Publié le Mercredi 27 février 2019 à 13h36.

« Peu m’importe si l’histoire nous considère comme des barbares »

Film roumain de Radu Jude, 2 h, sorti le 20 février.

Il est difficile d’imaginer un titre de film moins commercial. Mais cette phrase a été prononcée par Mihai Antonescu, homme politique clef du gouvernement roumain durant les années 1941-1944, et l’un des principaux responsables de l’assassinat par l’armée roumaine de 15 à 20 000 Juifs à Odessa en 1941 et d’approximativement au total 300 000 Juifs et 30 000 Roms.

Contre une vision enjolivée de l’histoire

Dans la plupart des pays d’Europe centrale et orientale (et notamment en Roumanie), règne une vision de l’histoire qui peut schématiquement se résumer ainsi : avant la Seconde Guerre mondiale, le pays était en route vers la démocratie et la prospérité mais en 1945 sont arrivés les communistes qui ont imposé leur dictature. C’est à cette vision enjolivée de la Roumanie des années 1930 et 1940 que s’attaque ici Radu Jude, après avoir évoqué dans Aferim (2015) l’esclavage des Roms au 19e siècle. Mihai Antonescu était en effet ministre dans le gouvernement du maréchal Ion Antonescu, « Conducator » (autrement dit Führer) de la Roumanie entre 1940 et 1944. Contrairement à Pétain ou à Horthy en Hongrie, celui-ci n’a pas livré les Juifs des territoires sous l’autorité roumaine aux nazis, non pour les protéger mais pour accomplir sa propre extermination. L’armée roumaine (accompagnée de milices) a donc joué un rôle majeur dans les tueries. Les Juifs apatrides étaient anéantis en priorité, tandis que ceux restés roumains avaient plus de chances d’être épargnés.

Rappeler le massacre d’Odessa

Mariana, jeune femme metteure en scène, a obtenu un contrat d’une municipalité pour organiser avec de grands moyens (nombreux figurants, matériel…) un spectacle militaire. En fait, elle n’a pas du tout l’intention de représenter les soldats roumains en combattants de la liberté mais de rappeler le massacre d’Odessa. Le représentant de la municipalité, Movilà, s’en rend compte et lui signifie qu’elle aurait carte blanche pour représenter les atrocités communistes mais que là, ça ne va pas… 

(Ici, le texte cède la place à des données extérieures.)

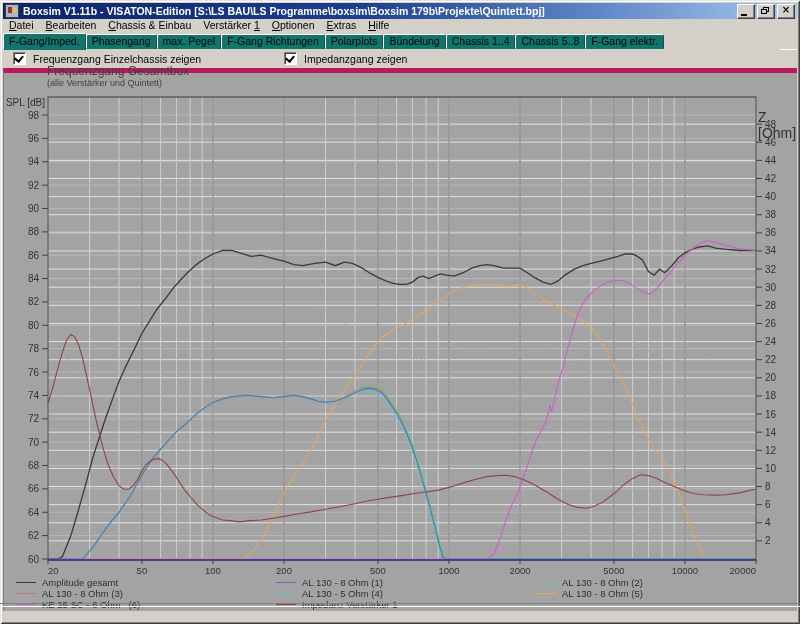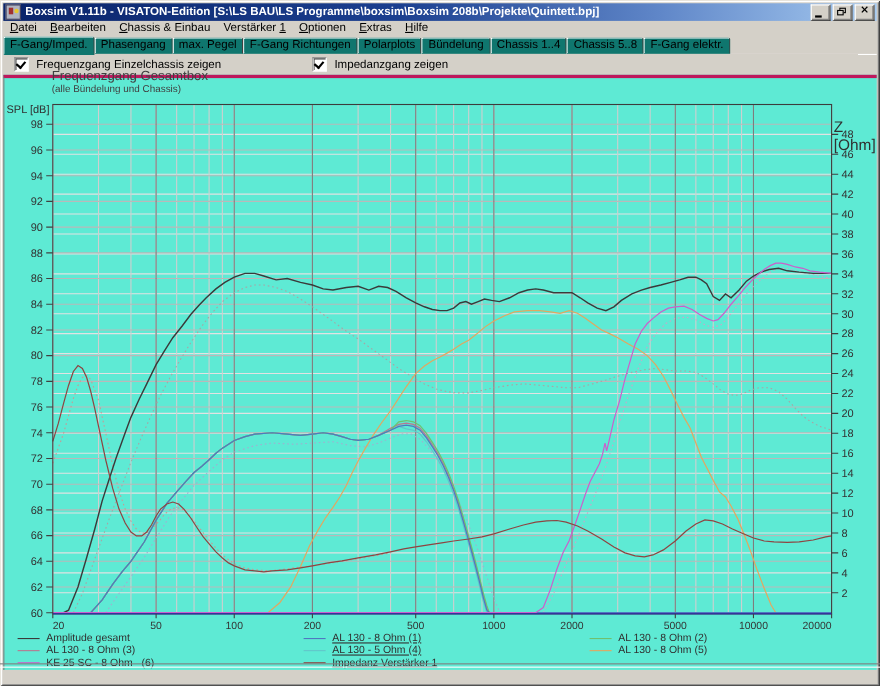--- a/index.html
+++ b/index.html
@@ -34,22 +34,22 @@
   
   #optionrow{position:absolute;left:3px;top:49px;right:20px;height:19px;background:#d4d0c8;}
   .cb{position:absolute;top:3px;display:flex;align-items:center;font-size:10.5px;color:#000;}
   .cb .box{width:11px;height:11px;background:#fff;border:1px solid;border-color:#808080 #fff #fff #808080;
            box-shadow:inset 1px 1px 0 #404040;position:relative;margin-right:5px;flex:0 0 auto;}
   .cb .tick{position:absolute;left:2px;top:1px;width:4px;height:6px;border:solid #000;border-width:0 2px 2px 0;transform:rotate(40deg);display:none;}
   .cb.checked .tick{display:block;}
   .cb .lbl{white-space:nowrap;padding:0 2px;}
   .cb.focused .lbl{outline:1px dotted #000;}
   
-  #panel{position:absolute;left:3px;top:68px;right:3px;height:538px;background:#5eead4;
-         border-top:3px solid #be185d;border-left:1px solid #808080;}
+  #panel{position:absolute;left:3px;top:68px;right:3px;height:538px;background:#a3a3a3;
+         border-top:5px solid #be185d;border-left:1px solid #808080;}
   #chart-title{position:absolute;left:43px;top:-9px;font-size:12px;color:#404040;}
   #chart-subtitle{position:absolute;left:43px;top:5px;font-size:9px;color:#404040;}
   #spl-label{position:absolute;left:1px;top:24px;width:40px;text-align:right;font-size:10px;color:#303030;}
   #z-label{position:absolute;left:754px;top:36px;font-size:14px;color:#303030;}
   #plot-svg{position:absolute;left:0;top:0;}
   
   .legend-col{position:absolute;font-size:9.5px;color:#303030;}
   .legend-item{height:11px;display:flex;align-items:center;white-space:pre;}
   .legend-item .sw{display:inline-block;width:20px;height:0;border-top:1px solid #000;margin-right:6px;flex:0 0 auto;}
   
@@ -57,21 +57,21 @@
   #statusbar{position:absolute;left:2px;bottom:2px;right:2px;height:14px;background:#d4d0c8;
              border:1px solid;border-color:#808080 #fff #fff #808080;font-size:10px;color:#000;
              display:flex;align-items:center;padding-left:4px;}
 </style>
 </head>
 <body>
 
 <div id="win">
   <div id="titlebar">
     <span id="app-icon"></span>
-    <span id="title-text">Boxsim V1.11b - VISATON-Edition [S:\LS BAU\LS Programme\boxsim\Boxsim 208b\Projekte\Quintett.bpj]</span>
+    <span id="title-text">Boxsim V1.11b - VISATON-Edition [S:\LS BAU\LS Programme\boxsim\Boxsim 179b\Projekte\Quintett.bpj]</span>
     <span id="winbtns">
       <span class="wbtn">
           <span class="g-min"></span>
         </span>
       <span class="wbtn">
           <span class="g-rest">
             <i class="a"></i>
             <i class="b"></i>
           </span>
         </span>
@@ -111,21 +111,21 @@
       <span class="cb checked" style="left: 281px;">
         <span class="box">
           <span class="tick"></span>
         </span>
         <span class="lbl">Impedanzgang zeigen</span>
       </span>
     </div>
 
   <div id="panel">
     <div id="chart-title">Frequenzgang Gesamtbox</div>
-    <div id="chart-subtitle">(alle Bündelung und Chassis)</div>
+    <div id="chart-subtitle">(alle Verstärker und Quintett)</div>
     <div id="spl-label">SPL [dB]</div>
     <div id="z-label">Z [Ohm]</div>
     <svg id="plot-svg" width="794" height="538">
         <line x1="44" y1="467.88" x2="752" y2="467.88" stroke="#e2e2e2" stroke-width="1"></line>
         <line x1="44" y1="449.76" x2="752" y2="449.76" stroke="#e2e2e2" stroke-width="1"></line>
         <line x1="44" y1="431.64" x2="752" y2="431.64" stroke="#e2e2e2" stroke-width="1"></line>
         <line x1="44" y1="413.52" x2="752" y2="413.52" stroke="#e2e2e2" stroke-width="1"></line>
         <line x1="44" y1="395.4" x2="752" y2="395.4" stroke="#e2e2e2" stroke-width="1"></line>
         <line x1="44" y1="377.28" x2="752" y2="377.28" stroke="#e2e2e2" stroke-width="1"></line>
         <line x1="44" y1="359.15999999999997" x2="752" y2="359.15999999999997" stroke="#e2e2e2" stroke-width="1"></line>
@@ -324,21 +324,21 @@
         <text x="680.9569210233004" y="501" text-anchor="middle" font-size="9.5" fill="#333" font-family="&quot;Liberation Sans&quot;,sans-serif">10000</text>
         <line x1="752" y1="487" x2="752" y2="491" stroke="#404040" stroke-width="1"></line>
         <text x="752" y="501" text-anchor="end" font-size="9.5" fill="#333" font-family="&quot;Liberation Sans&quot;,sans-serif">20000</text>
       </svg>
     <div id="legend">
         <div class="legend-col" style="left: 12px; top: 504px;">
           <div class="legend-item"><span class="sw" style="border-top-color: rgb(58, 58, 58);"></span><span>Amplitude gesamt</span></div>
           <div class="legend-item"><span class="sw" style="border-top-color: rgb(184, 120, 144);"></span><span>AL 130 - 8 Ohm (3)</span></div>
           <div class="legend-item"><span class="sw" style="border-top-color: rgb(204, 94, 204);"></span><span>KE 25 SC - 8 Ohm   (6)</span></div>
         </div>
-        <div class="legend-col" style="left: 272px; top: 504px; text-decoration: underline;">
+        <div class="legend-col" style="left: 272px; top: 504px;">
           <div class="legend-item"><span class="sw" style="border-top-color: rgb(79, 120, 192);"></span><span>AL 130 - 8 Ohm (1)</span></div>
           <div class="legend-item"><span class="sw" style="border-top-color: rgb(98, 198, 202);"></span><span>AL 130 - 5 Ohm (4)</span></div>
           <div class="legend-item"><span class="sw" style="border-top-color: rgb(142, 68, 65);"></span><span>Impedanz Verstärker 1</span></div>
         </div>
         <div class="legend-col" style="left: 532px; top: 504px;">
           <div class="legend-item"><span class="sw" style="border-top-color: rgb(111, 192, 111);"></span><span>AL 130 - 8 Ohm (2)</span></div>
           <div class="legend-item"><span class="sw" style="border-top-color: rgb(227, 167, 95);"></span><span>AL 130 - 8 Ohm (5)</span></div>
         </div>
       </div>
   </div>

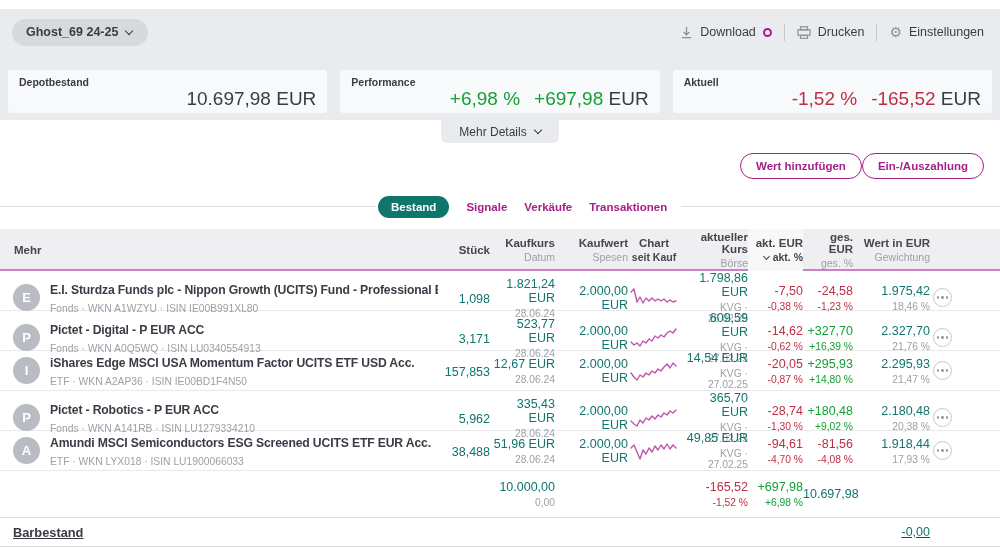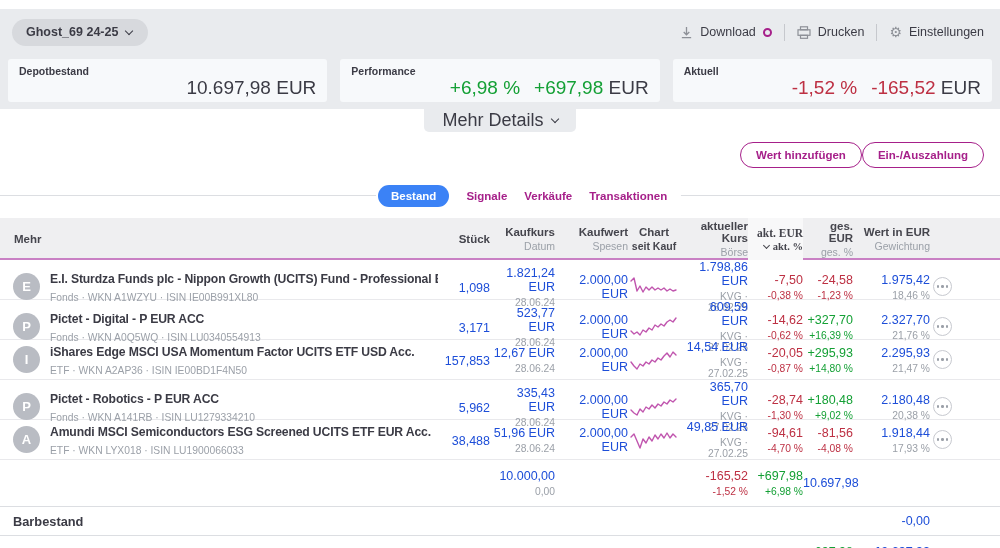--- a/index.html
+++ b/index.html
@@ -17,85 +17,85 @@
     transform:rotate(45deg); display:inline-block; margin-top:-3px; }
   .toolbar { display:flex; align-items:center; gap:12px; padding-right:8px; font-size:12.5px; }
   .tool-btn { background:none; border:none; font-family:inherit; font-size:12.5px; color:#3b3b45;
     display:flex; align-items:center; gap:7px; cursor:pointer; }
   .vsep { width:1px; height:17px; background:#c6c8cd; }
   .icon-gray { color:#8d9097; }
   .donut { width:9px; height:9px; border:2.6px solid #a6208a; border-radius:50%; display:inline-block; }
   .gear { font-size:14px; color:#8d9097; line-height:1; }
 
   
-  .summary-row { display:flex; gap:13px; margin-top:12px; }
+  .summary-row { display:flex; gap:13px; margin-top:23px; }
   .sbox { background:#f7f9fb; border-radius:3px; flex:1; height:43px; padding:6px 11px 5px 11px;
     display:flex; flex-direction:column; justify-content:space-between; }
   .sbox .lbl { font-size:10.5px; font-weight:bold; color:#3b3b45; }
   .sbox .val { font-size:19px; text-align:right; color:#3b3b45; }
   .pos { color:#14a035; }
   .neg { color:#bd3043; }
   .val .gap { display:inline-block; width:14px; }
 
   
   .mehr-wrap { display:flex; justify-content:center; height:23px; }
   .mehr { background:#e9ebee; border:none; border-radius:0 0 5px 5px; height:23px; padding:0 18px;
-    font-family:inherit; font-size:18px; color:#3b3b45; display:flex; align-items:center; gap:8px; cursor:pointer; }
+    font-family:inherit; font-size:12px; color:#3b3b45; display:flex; align-items:center; gap:8px; cursor:pointer; }
 
   
   .actions-row { display:flex; justify-content:flex-end; gap:0; padding:10px 16px 0 0; height:42px; }
   .ghost-btn { background:#fff; border:1.5px solid #a6208a; color:#a6208a; border-radius:14px; height:26px;
     padding:0 15px; font-family:inherit; font-size:11.5px; font-weight:bold; cursor:pointer; }
 
   
   .tabs-row { position:relative; height:36px; margin-top:8px; }
   .hline { position:absolute; left:0; right:0; top:13px; height:1px; background:#dcdee2; }
   .tabstrip { position:absolute; left:376px; top:1px; background:#fff; border-radius:14px; padding:2px 14px 2px 2px;
     display:flex; align-items:center; gap:17px; }
   .tab { border:none; background:none; font-family:inherit; font-size:11.5px; font-weight:bold;
     color:#a6208a; cursor:pointer; padding:0; }
-  .tab.active { background:#3b82f6; color:#fff; border-radius:12px; padding:5px 13px; }
+  .tab.active { background:#0f766e; color:#fff; border-radius:12px; padding:5px 13px; }
 
   
   .tbl { width:1000px; }
   .grid { display:grid; grid-template-columns:438px 52px 65px 73px 52px 68px 55px 50px 77px 1fr; align-items:center; }
   .thead { background:#efeff1; border-bottom:2px solid #c980c4; height:42px; }
   .thead .hc { text-align:right; height:42px; display:flex; flex-direction:column; justify-content:center; gap:2px; cursor:pointer; }
   .thead .hc.left { text-align:left; padding-left:14px; }
   .thead .hc.center { text-align:center; }
-  .thead .hc.sorted { background:#f8f8f9;font-family:Liberation Serif, serif; }
+  .thead .hc.sorted { background:#f8f8f9; }
   .ht { font-size:11.5px; font-weight:bold; color:#45454d; }
   .hs { font-size:10.5px; color:#9ba0a8; }
   .hs.dark { color:#45454d; font-weight:bold; }
   .sortchev { width:5px; height:5px; border-right:1.5px solid #45454d; border-bottom:1.5px solid #45454d;
     transform:rotate(45deg); display:inline-block; margin-right:4px; margin-bottom:2px; }
 
   .trow { height:40px; border-bottom:1px solid #e9e9ec; cursor:pointer; }
   .cname { display:flex; align-items:center; gap:10px; padding-left:13px; overflow:hidden; }
   .avatar { width:27px; height:27px; min-width:27px; border-radius:50%; background:#b9bcc3; color:#fff;
     font-weight:bold; font-size:13px; display:flex; align-items:center; justify-content:center; }
   .nm { overflow:hidden; }
   .nm .t { font-size:12.2px; font-weight:bold; letter-spacing:-0.15px; white-space:nowrap; color:#3b3b45; }
   .nm .m { font-size:10.3px; color:#9ba0a8; white-space:nowrap; margin-top:2px; }
   .c { text-align:right; }
-  .c .v { font-size:12.5px; color:#1d4ed8; }
+  .c .v { font-size:12.5px; color:#0f766e; }
   .c .s { font-size:10.3px; color:#9ba0a8; margin-top:3px; }
   .c .v.pos, .c .s.pos { color:#14a035; }
   .c .v.neg, .c .s.neg { color:#bd3043; }
   .cchart { display:flex; justify-content:center; align-items:center; }
   .spark { stroke:#c055ae; fill:none; stroke-width:1.4; stroke-linecap:round; stroke-linejoin:round; }
   .cmenu { display:flex; justify-content:flex-start; padding-left:3px; }
   .menu-btn { width:19px; height:19px; border-radius:50%; border:1px solid #c7c9cf; background:#fff;
     display:flex; align-items:center; justify-content:center; gap:2px; cursor:pointer; }
   .menu-btn i { width:2.4px; height:2.4px; border-radius:50%; background:#9ba0a8; }
 
   .frow { border-bottom:1px solid #dcdee2; }
   .frow .flabel { font-size:12.8px; font-weight:bold; padding-left:13px; color:#3b3b45; }
   .frow-a { height:47px; }
-  .frow-b { height:29px; }
+  .frow-b { height:29px;text-decoration:underline; }
   .frow-c { height:33px; }
   .fbold { font-weight:bold; }
 </style>
 </head>
 <body>
 
 <div class="page">
 
   <div class="topbar">
     <div class="topbar-row1">

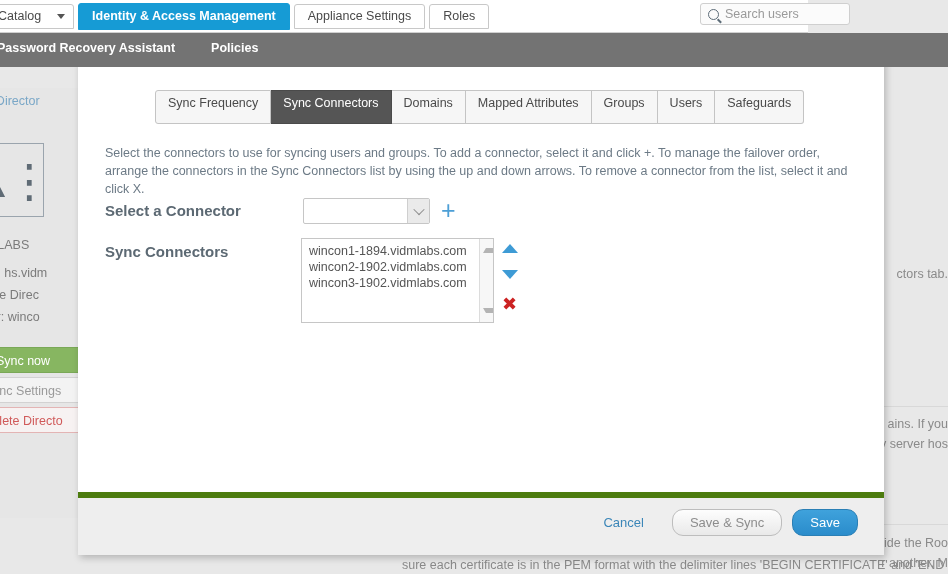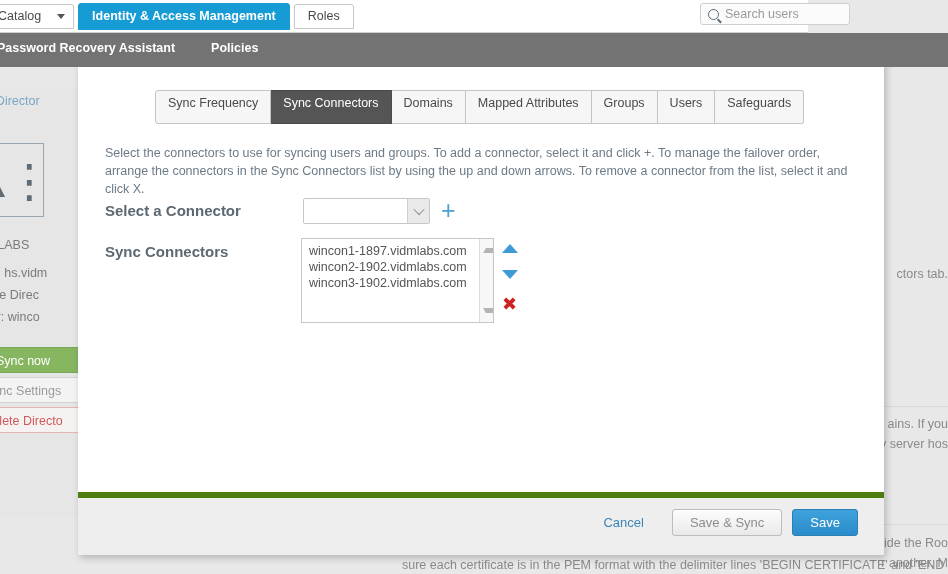--- a/index.html
+++ b/index.html
@@ -232,21 +232,21 @@
     border-top: 6px solid #4d7c0f;
   }
   .foot-inner {
     position: absolute; right: 26px; top: 11px;
     display: flex; align-items: center;
   }
   .cancel-link { font-size: 13px; color: #3b86b8; margin-right: 28px; cursor: pointer; }
   .btn {
     height: 27px; line-height: 25px;
     padding: 0 17px; font-size: 13px;
-    border-radius: 3px; box-sizing: border-box;
+    border-radius: 11px; box-sizing: border-box;
     white-space: nowrap;
   }
   .btn.secondary { background: linear-gradient(#fdfdfd,#e9e9e9); border: 1px solid #bdbdbd; color: #8d8d8d; margin-right: 10px; }
   .btn.primary { background: linear-gradient(#3fa2dc,#2a8ccb); border: 1px solid #2a7fb5; color: #ffffff; }
 </style>
 </head>
 <body>
 
 <div id="root">
 
@@ -299,21 +299,21 @@
       <div class="selwrap">
         <div class="selarrow">
             <div class="chev"></div>
           </div>
       </div>
       <div class="plus">+</div>
 
       <div class="lbl two">Sync Connectors</div>
       <div class="listbox">
         <div class="listitems">
-          <div class="litem">wincon1-1897.vidmlabs.com</div>
+          <div class="litem">wincon1-1894.vidmlabs.com</div>
           <div class="litem">wincon2-1902.vidmlabs.com</div>
           <div class="litem">wincon3-1902.vidmlabs.com</div>
         </div>
         <div class="lscroll">
           <div class="sc up"></div>
           <div class="sc dn"></div>
         </div>
       </div>
 
       <div class="arrowcol">
@@ -333,20 +333,21 @@
     </div>
   </div>
 
   <div class="topbar">
     <div class="tabstrip">
       <div class="toptab catalog">
         <span>Catalog</span>
         <span class="caret-dn"></span>
       </div>
       <div class="toptab active">Identity &amp; Access Management</div>
+      <div class="toptab">Appliance Settings</div>
       <div class="toptab">Roles</div>
     </div>
     <div class="searchbox">
       <span class="mag"></span>
       <span class="search-ph">Search users</span>
     </div>
   </div>
 
   <div class="subnav">
     <div class="subnav-inner">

Le film tourne largement autour de la confrontation entre Mariana, qui ne veut pas céder et Movilà qui menace et lui explique que, de toute manière, son spectacle ne sert à rien : des génocides, il y en a eu et il y en aura. Les figurantEs eux-mêmes ne sont pas dépourvus de préjugés antisémites et anti-roms. Pour la plupart des interlocuteurs de Mariana, il est inutile de remuer le passé et de diviser les Roumains. De plus, on ressort à Mariana le fait qu’une partie des Juifs a été épargnée (argument habituel de partisans de la réhabilitation d’Antonescu), ce qui suscite chez elle cette magnifique réplique : « Si un assassin entre dans une pièce où il y a 10 personnes et en tue 5, doit-on retenir qu’il a sauvé 5 personnes de la mort » ?

Un film excellemment joué et mis en scène

Mariana monte finalement son spectacle représenté sur une grande place. C’est grandiose et, croit-elle efficace, mais la majorité des spectateurEs vont applaudir frénétiquement les soldats roumains et ne pas réagir devant le meurtre des Juifs.

Le film est excellemment joué et mis en scène ; sa faiblesse est sans doute un trop grand intellectualisme et une certaine tendance au bavardage : Mariana n’est pas avare de citations de divers auteurs. Mais tout en tentant de dégonfler les baudruches historiques, Radu Jude ne se paye pas d’illusions : il faudra autre chose que des spectacles pour venir à bout des racismes.